The linked picture shows two general stressstrain curves for two different materials. To explain the graphs, a material is pulled (stress) which results in the material elongating (Strain). The AB portion of both curves is known as the elastic portion, and the slope of this line is Young’s modulus (E). It is called elastic because the material will stretch under stress below point B and return to its original shape when the stress is relieved (kind of like a spring). If the stress exceed point B then plastic deformation occurs such that the material will not return back to its original form.
The Point? We want a material that has a low Young’s Modulus (E or slope from point A to B). Basically we want a material that will stretch a lot under stress and return back to its original shape like the material representing the right curve. In addition, the material should have a high yield strength (the stress that occurs at point B). A high yield strength, which is another material property that distributers will give you, insures that the material will not fail while under the stresses of landing. So basically, choose a material that looks like it has the right material properties then do an FAE analysis to confirm your suspicions.
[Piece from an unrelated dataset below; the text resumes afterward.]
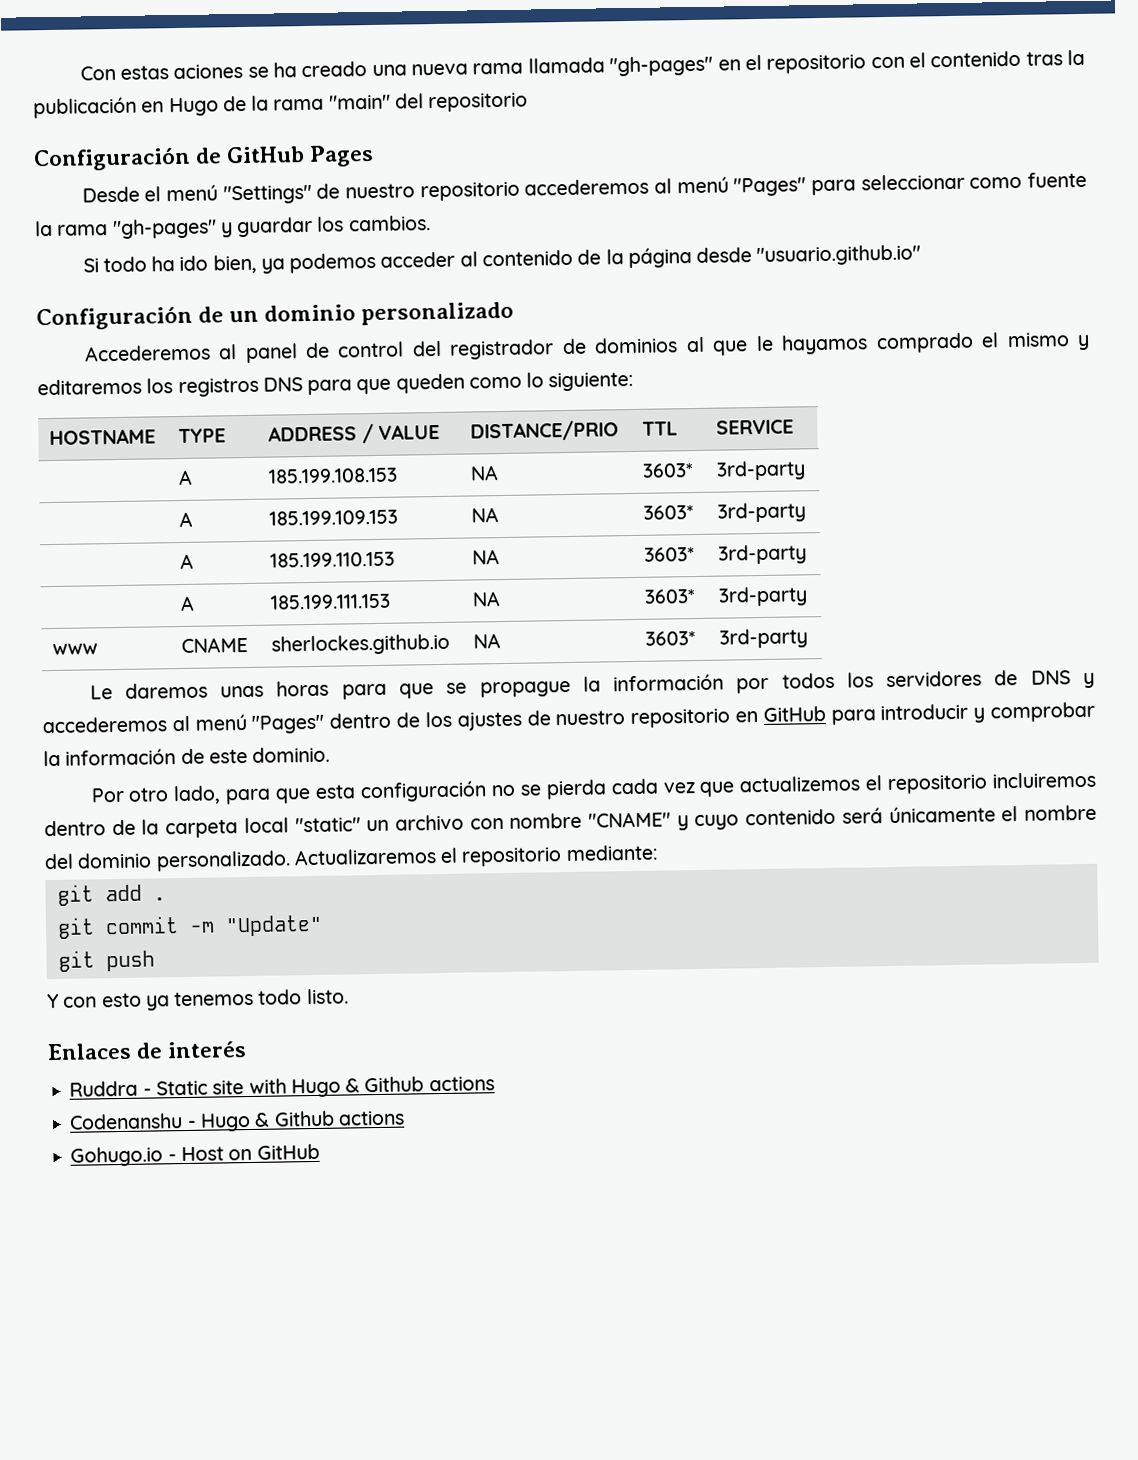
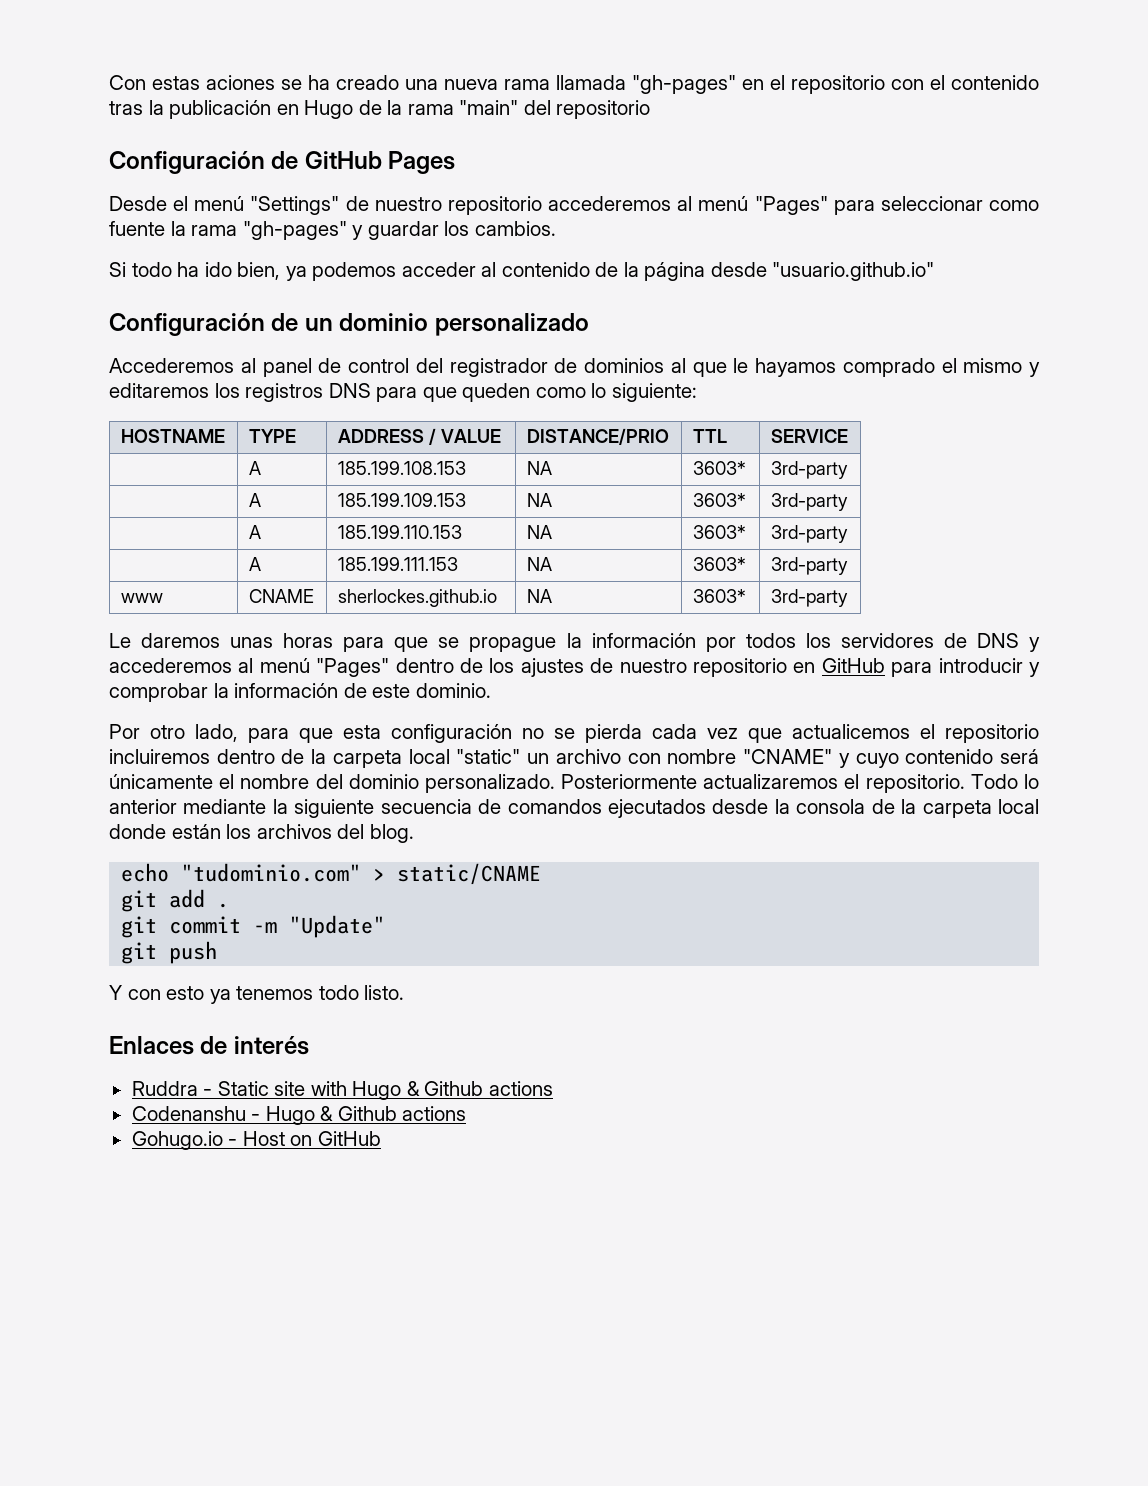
[739,775,861,793] actualizemos -> [792,724,910,739] actualicemos
[293,844,659,867] Actualizaremos el repositorio mediante: -> [561,774,1039,793] [109,799,1039,818] [109,824,414,843] [121,863,542,885] Posteriormente actualizaremos el repositorio. Todo lo anterior mediante la siguiente secuencia de comandos ejecutados desde la consola de la carpeta local donde están los archivos del blog. // echo "tudominio.com" > static/CNAME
In regards to increasing flexibility by bending, what you are actually doing is decreasing the crosssectional area of the material by introducing micro imperfections like microcracks that propagate throughout the material. This is not recommended because it ruins the integrity of the material and leads to an accelerated failure (the landing gear just broke).
A better way to reduce the crosssectional area of the material is to do your last suggested: cut down the width of the gear. The only problem is that you will reach the materials yield strength with less force. As a crude example, my landing gear is designed to take a hit from a 1 ft dead drop. If the gear is reduced in size, a safe drop distance might be reduced to 0.5 ft or something. Basically, the width and thickness of the gear was chosen for design intent in order to withstand a hard landing.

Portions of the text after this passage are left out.